Publié le lundi 23 janvier 2012 à 10H21 - Vu 2252 fois
La tombe de Grégory Wiart, mort en 2003, devra être ouverte ce mardi. Les enquêteurs vont effectuer des prélèvements destinés à confirmer l'implication du défunt dans le meurtre d'Elodie Kulik.
Jean-Marie Champagne
MONTESCOURT-LIZEROLLES (Aisne) Un nom a été mis récemment sur l'un des violeurs présumés d'Elodie Kulik : Grégory Wiart, décédé il y a plus de huit ans. Son corps sera exhumé mardi matin pour confirmer son implication dans ce crime commis en 2002.
GRÉGORY WIART mérite-t-il le titre de suspect numéro 1 dans l'affaire du meurtre d'Elodie Kulik ? Les fortes présomptions des enquêteurs sur ce jeune homme décédé en 2003 pourraient être confirmées dans les jours qui viennent. Une confirmation qui interviendra après l'exhumation de son corps, ce mardi. Corps qui repose actuellement au cimetière du village de Montescourt-Lizerolles, au sud de Saint-Quentin. Grégory Wiart est mort dans un accident de la route, dans la nuit du vendredi 31 octobre au samedi 1er novembre 2003.
L'opération, visant à prélever l'ADN, doit avoir lieu demain aux premières heures de la matinée. C'est le juge d'instruction en charge du dossier qui a ordonné l'ouverture de la tombe. Une décision qui intervient une semaine après une avancée notable dans les investigations : l'identification d'un des violeurs présumés de la jeune banquière, assassinée en 2002 (l'union de mardi et mercredi).
Aujourd'hui, les détails de l'intervention devraient être définis. Le maire de Montescourt-Lizerolles devra prendre, notamment, un arrêté concernant la circulation et le stationnement des véhicules dans la commune. Durant la délicate exhumation, le trafic sera donc perturbé, notamment aux alentours du cimetière.
Toutefois, le cimetière est placé sur un axe très fréquenté, un passage obligatoire pour les automobilistes venant de Saint-Quentin. Les véhicules pourront par conséquent circuler, mais auront interdiction de stationner, voire même de s'arrêter.
Quant au cimetière, il sera fermé une partie de la journée. Les gendarmes de la compagnie de Saint-Quentin seront chargés du service d'ordre.

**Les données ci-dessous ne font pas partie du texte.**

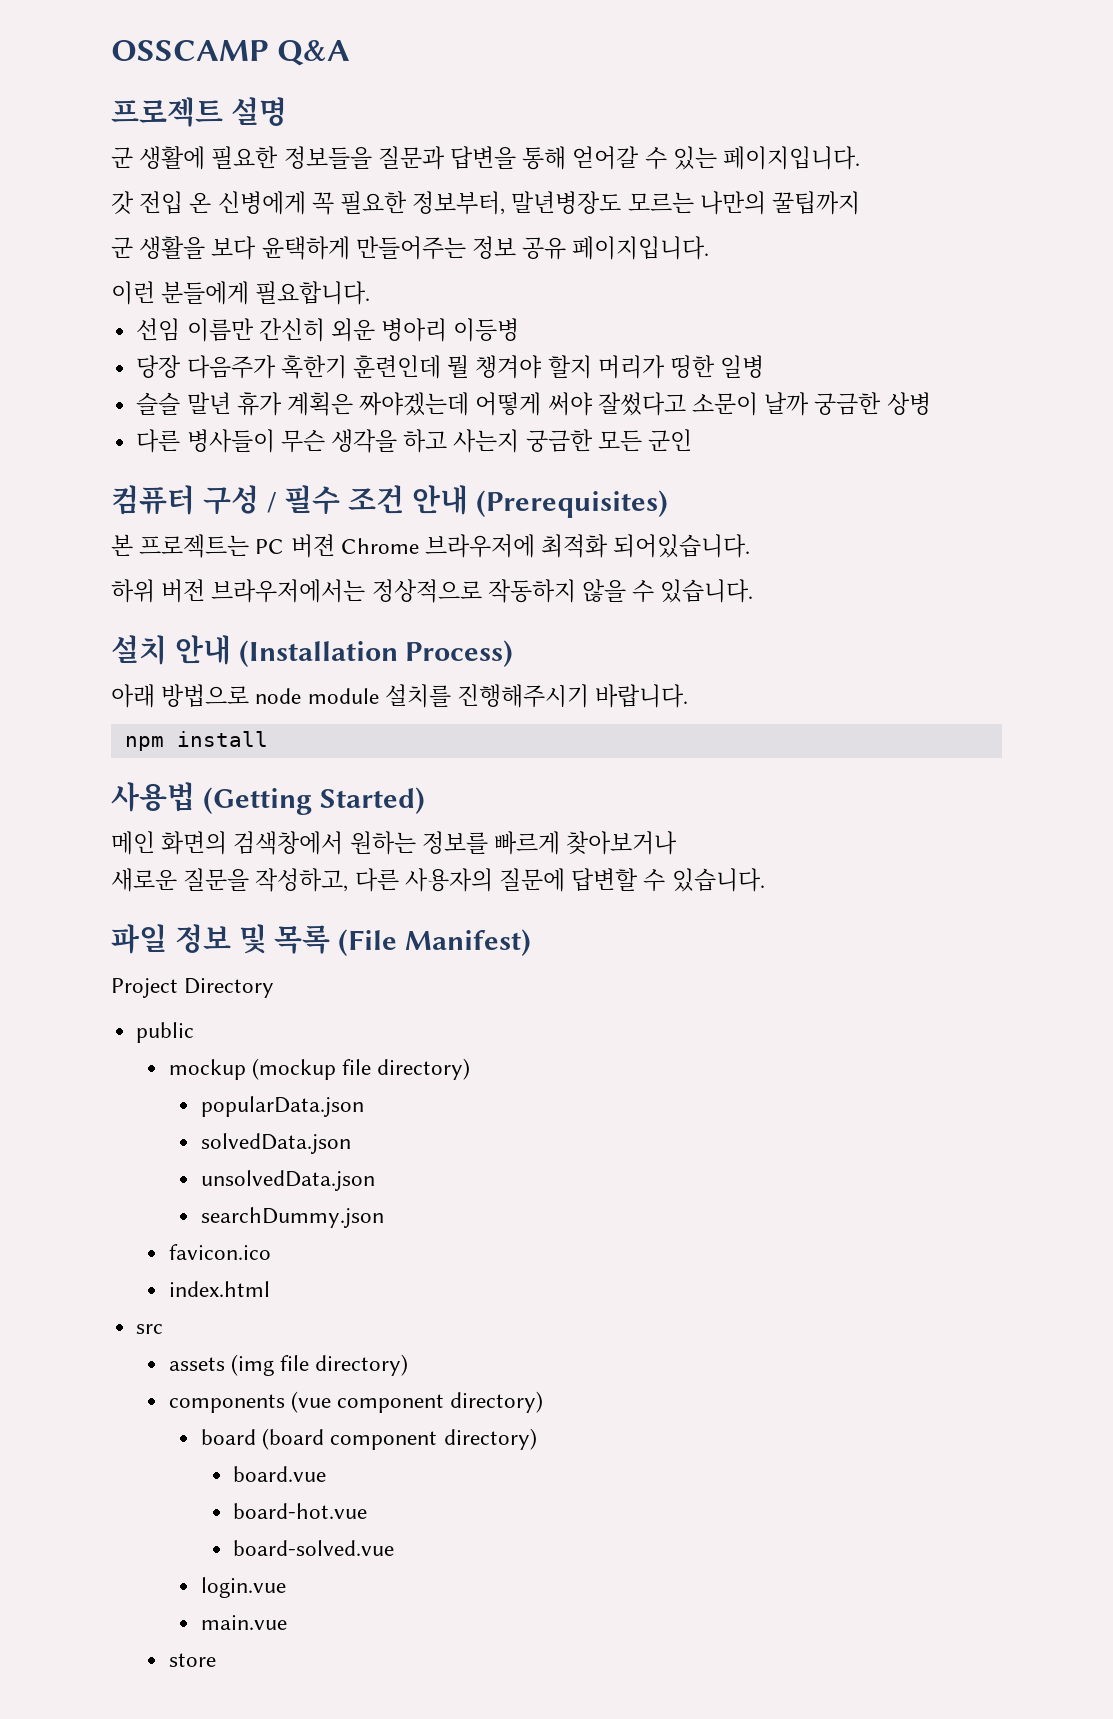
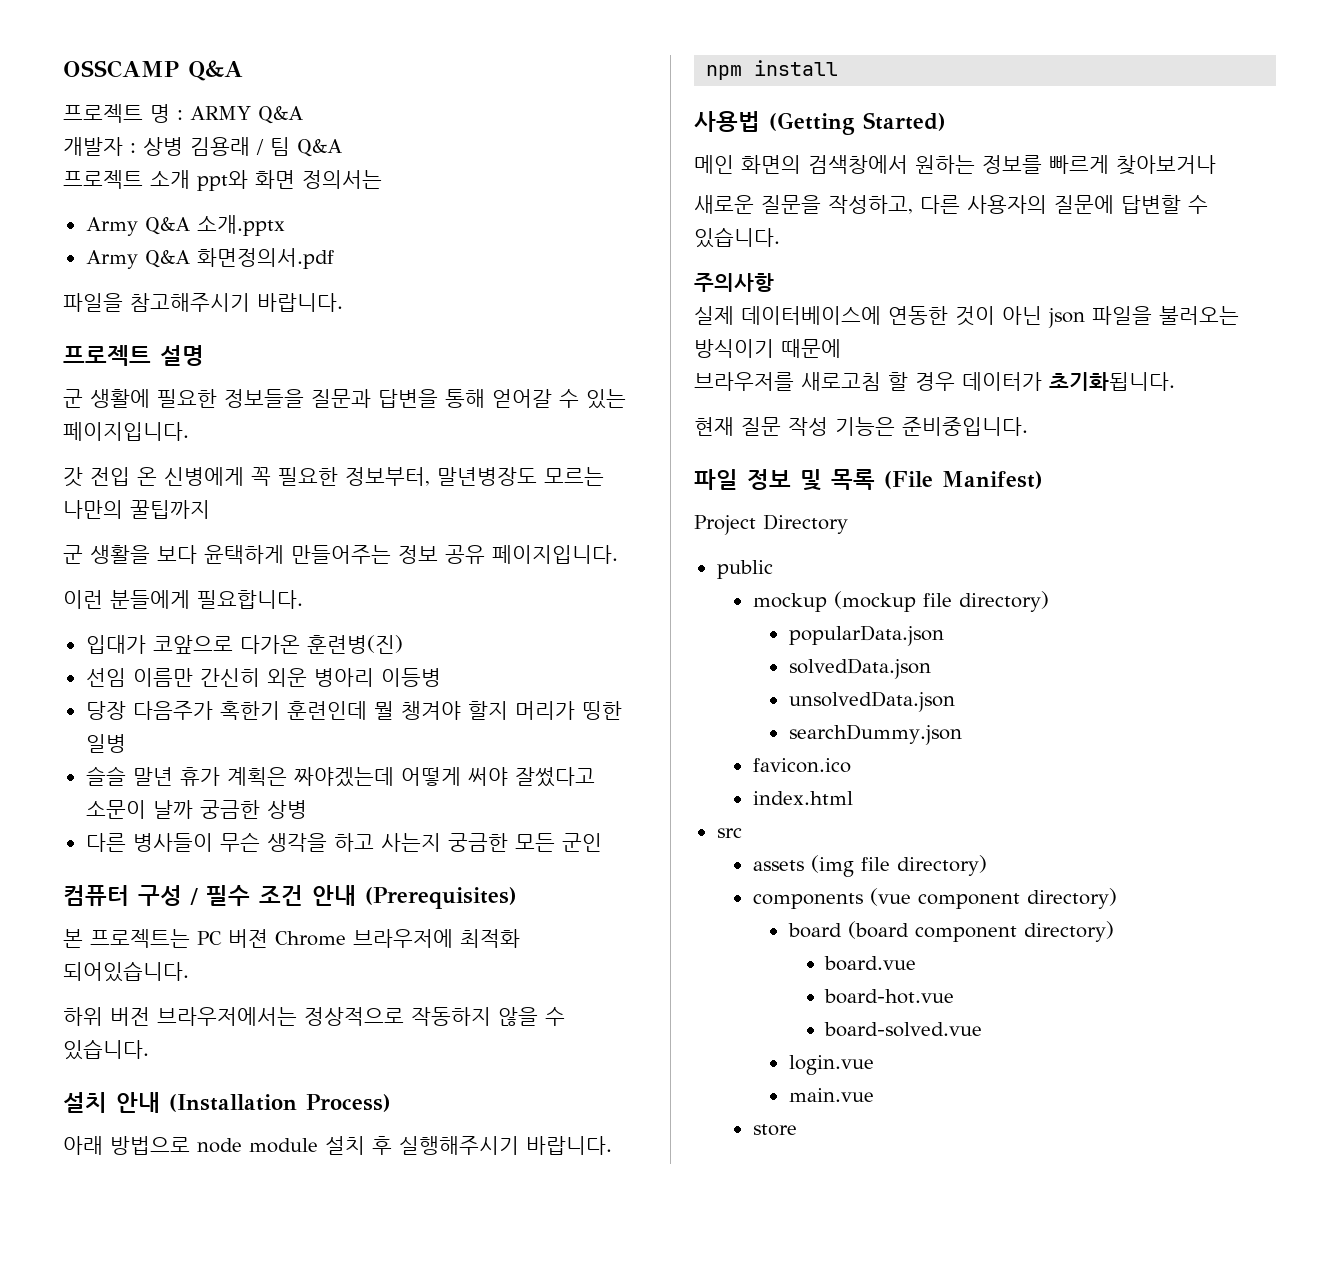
(350, 53) none -> [63,104,303,124] [63,137,342,157] [63,170,382,191] [85,215,285,236] [85,248,334,269] [63,293,343,312] // 프로젝트 명 : ARMY Q&A // 개발자 : 상병 김용래 / 팀 Q&A // 프로젝트 소개 ppt와 화면 정의서는 // Army Q&A 소개.pptx // Army Q&A 화면정의서.pdf // 파일을 참고해주시기 바랍니다.
(371, 293) none -> [85,635,403,654] // 입대가 코앞으로 다가온 훈련병(진)
[384,684,590,708] 설치를 진행해주시기 -> [325,1136,519,1155] 설치 후 실행해주시기
(765, 880) none -> [694,273,774,292] [694,306,1239,328] [694,339,841,358] [694,372,1175,391] [694,417,1028,436] // 주의사항 // 실제 데이터베이스에 연동한 것이 아닌 json 파일을 불러오는 방식이기 때문에 // 브라우저를 새로고침 할 경우 데이터가 초기화됩니다. // 현재 질문 작성 기능은 준비중입니다.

Cette intervention sous haute surveillance constitue une nouvelle étape de la longue enquête confiée à la section de recherche de la gendarmerie d'Amiens. Depuis la semaine dernière, le défunt est devenu le violeur présumé d'Elodie. Au cours du dernier trimestre 2011, les enquêteurs ont réussi, grâce à une nouvelle technique utilisée pour la première fois en France, à mettre un nom sur le violeur présumé d'Elodie Kulik.
Comparaison avec l'ADN de la scène de crime
Ils ont utilisé une technique proche de celle utilisée pour identifier un cadavre anonyme. Une recherche par « parentalité ». Pour y parvenir, il a fallu effectuer des rapprochements avec les informations contenues dans le Fichier national automatisé des empreintes génétiques (FNAEG). L'un des hommes fichés avait un profil génétique très proche d'un des trois ADN trouvés sur les lieux du crime. Il s'agissait du père de Grégory, mis en cause dans une affaire d'agression sexuelle en 2000 et fiché depuis au FNAEG.
Plusieurs sources ont contesté la méthode employée, précisant notamment que cette technique de rapprochement n'était pas infaillible. Les analyses des nouveaux prélèvements effectués sur le corps de Grégory, mardi, permettront de lever le doute. Dans cette optique, l'ADN contenu dans les échantillons de sperme recueillis sur le lieu de découverte du corps d'Elodie Kulik, un terrain vague de la commune de Tertry, sera comparé avec celui de Grégory Wiart. Si les résultats s'avèrent positifs, les enquêteurs auront la preuve formelle de la participation du défunt à ce crime sauvage.